Les États-Unis ont mis en place des contrôles d’exportation pour conserver cette supériorité technologique, maintenant ainsi la dépendance d’autres nations et ralentissant l’avancement de la Chine. Cependant, cette stratégie a eu l’effet inverse en incitant la Chine à développer un écosystème national robuste, capable d’innovation, même avec des technologies considérées comme inférieures.
L’Importance de la Souveraineté Technologique
La potentialité d’une Chine souveraine sur le plan technologique en matière de semi-conducteurs ne se limite pas à une simple industrialisation. Cela pourrait rééquilibrer le pouvoir dans la chaîne d’approvisionnement mondiale, tant au niveau étatique qu’entreprises. Aujourd’hui, la Chine reste tributaire de sociétés comme TSMC, Samsung et ASML, mais il est probable qu’elles perdent leur avantage face à des compétiteurs chinois de plus en plus solides.
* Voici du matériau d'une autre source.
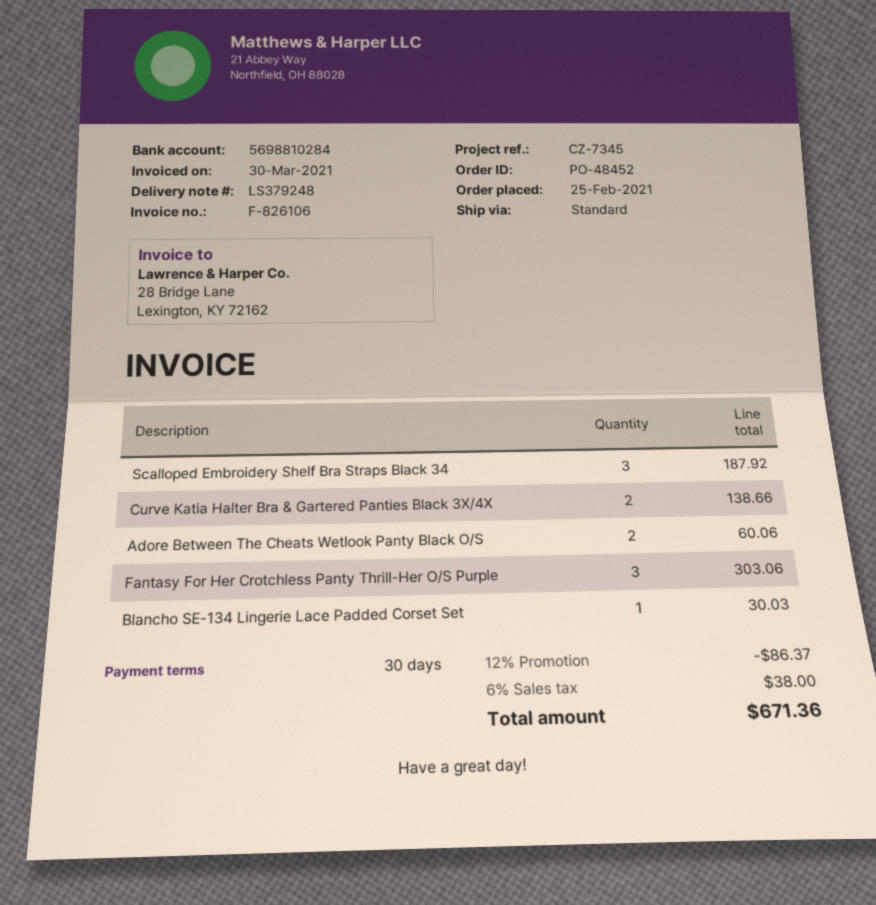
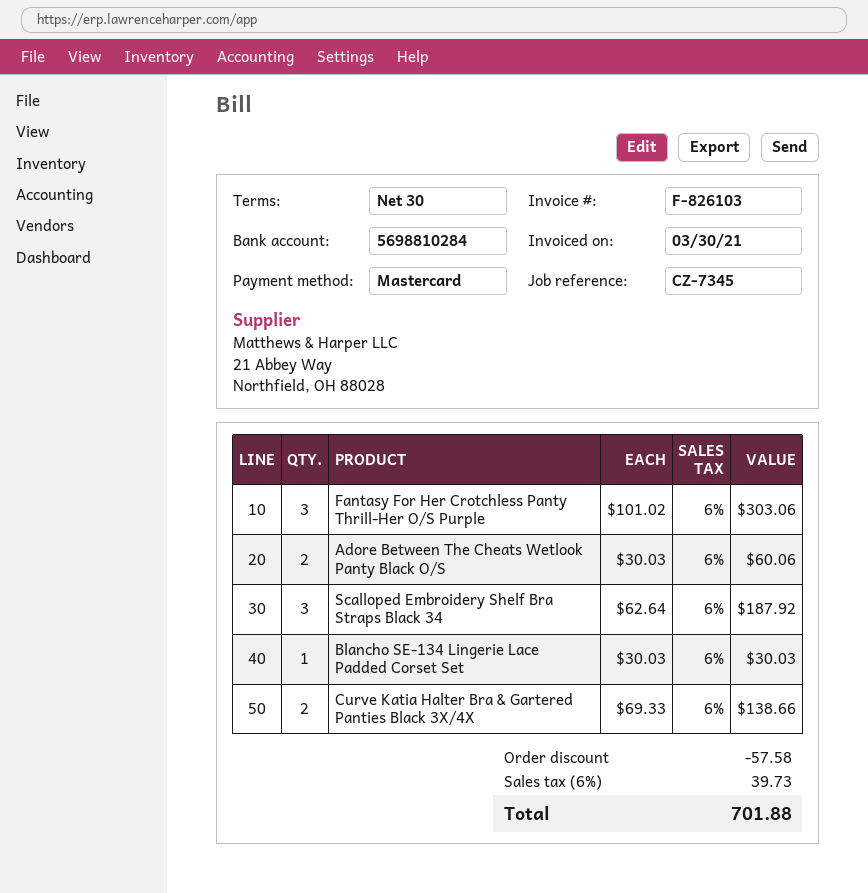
invoice number: F-826106 -> F-826103
discount: 86.37 -> 57.58
tax: 6% = 38.00 -> 6% = 39.73
total: 671.36 -> 701.88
Des Avancées Incroyables dans l’Industrie
Les réformes mises en place par la Chine ont déjà fait émerger des chiffres fulgurants :
- Elle construit un écosystème autonome, impliquant des entreprises telles que Huawei, Biren et Moore Threads dans le développement de processeurs et de puces d’IA.
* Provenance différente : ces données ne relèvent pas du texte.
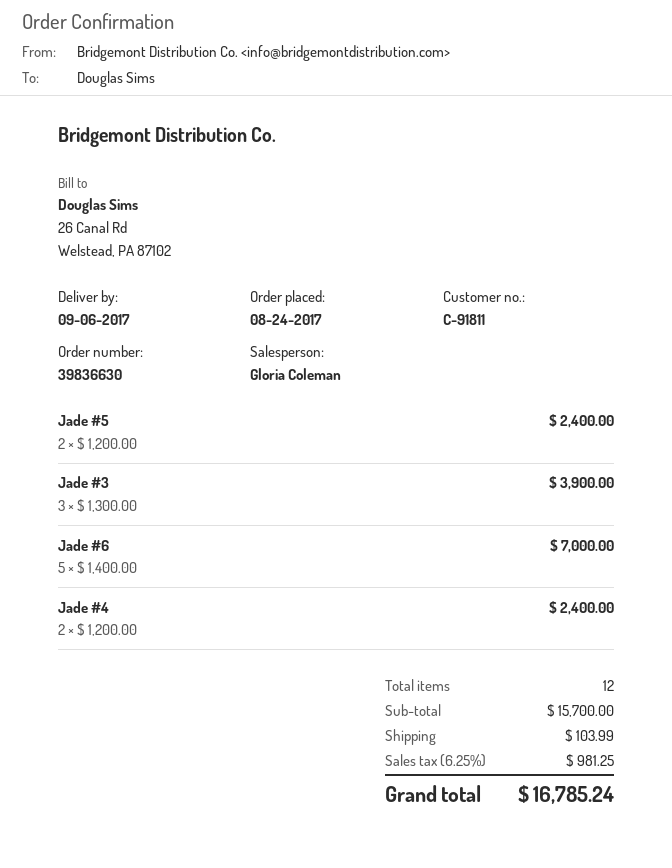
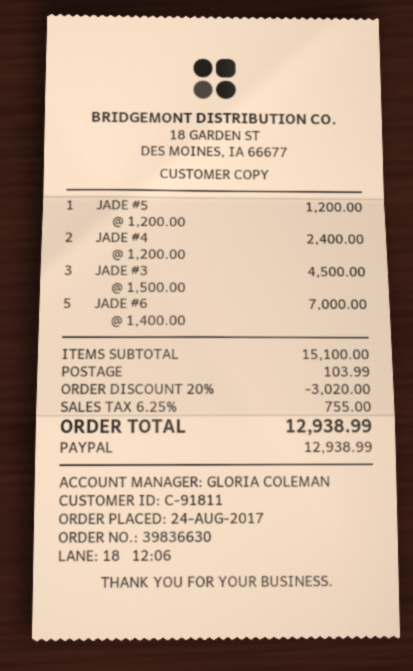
Jade #5: 2 x 1200.00 = 2400.00 -> 1 x 1200.00 = 1200.00
Jade #3: 3 x 1300.00 = 3900.00 -> 3 x 1500.00 = 4500.00
subtotal: 15700.00 -> 15100.00
discount: none -> 20% = 3020.00
tax: 6.25% = 981.25 -> 6.25% = 755.00
total: 16785.24 -> 12938.99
- Moore Threads, souvent désignée comme la “NVIDIA chinoise”, a lancé son chip d’IA Huashan, qui surpasse les performances des architectures existantes de NVIDIA.
- Changxin Memory Technology (CXMT) propose désormais des mémoires DRAM DDR5, rivalisant directement avec les leaders du secteur tels que SK Hynix et Samsung.
Les Défis Persistants
Malgré ces avancées, la Chine fait face à plusieurs obstacles :
- Son incapacité à produire efficacement des puces de moins de sept nanomètres sans machines de lithographie EUV, une technologie actuellement dominée par ASML.
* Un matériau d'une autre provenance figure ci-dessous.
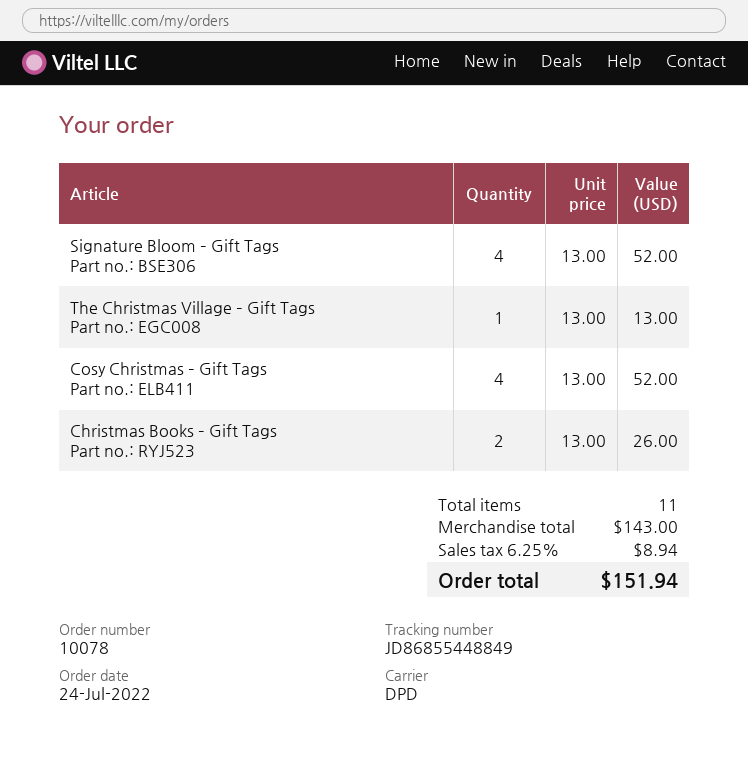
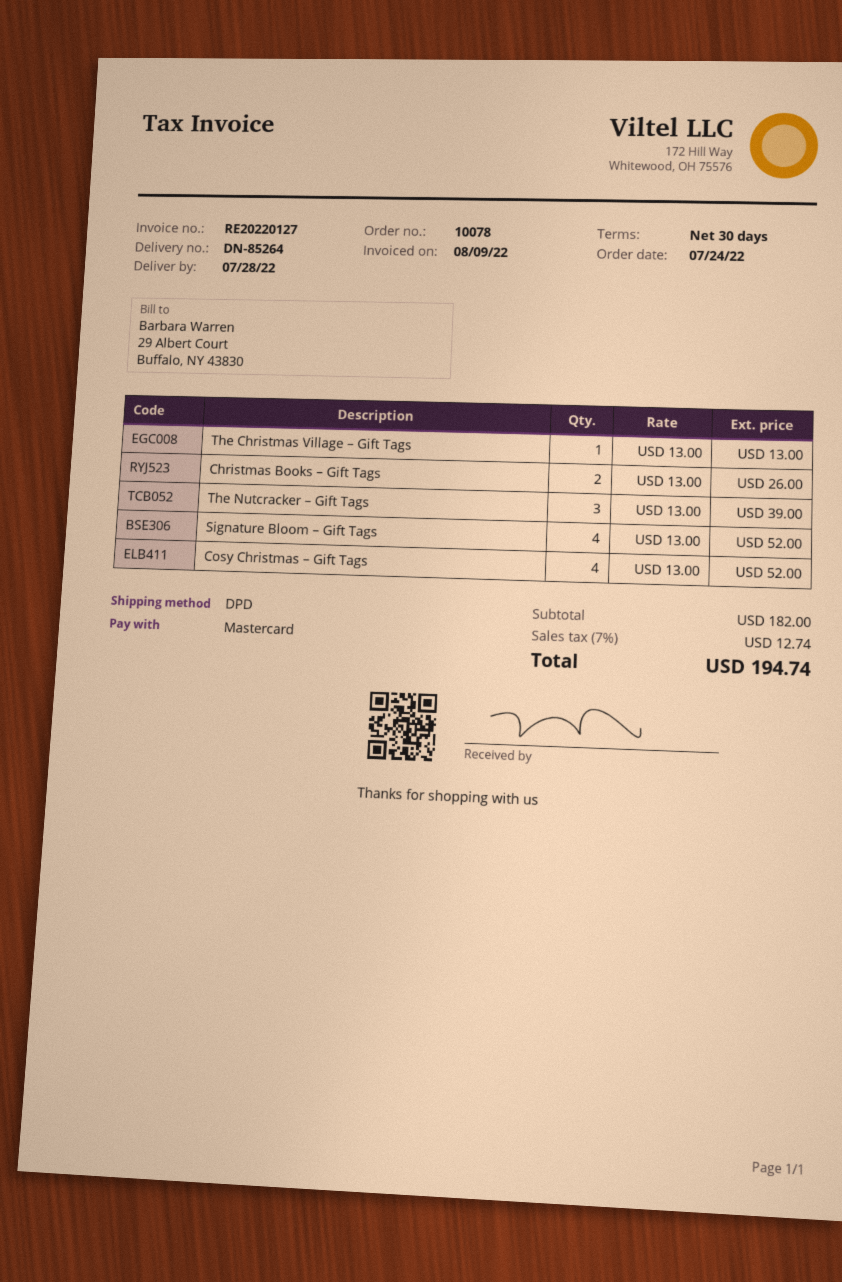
The Nutcracker – Gift Tags: none -> 3 x 13.00 = 39.00
subtotal: 143.00 -> 182.00
tax: 6.25% = 8.94 -> 7% = 12.74
total: 151.94 -> 194.74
- Le développement d’un prototype chinois de lithographie EUV, prévu pour 2028, demeure incertain.
- La nécessité de développer un écosystème complet comprenant des logiciels de conception, des matériaux spécialisés et un réservoir de talents ingénieriaux.
Perspectives Futures
La Chine intensifie ses efforts avec son XV Plan Quinquenal pour 2026-2030, qui appelle à des « mesures extraordinaires » pour booster l’innovation dans toute la chaîne de valeur des semi-conducteurs. Avec des investissements massifs et diversifiant ses fournisseurs, le chemin vers la souveraineté technologique semble se préciser.
Il est indéniable que, en moins de quatre ans, la Chine a fait un bond en avant impressionnant, déjà présente dans le top 20 des fabricants de puces. La compétition pour la suprématie technologique s’intensifie, et le monde entier observe attentivement ces évolutions.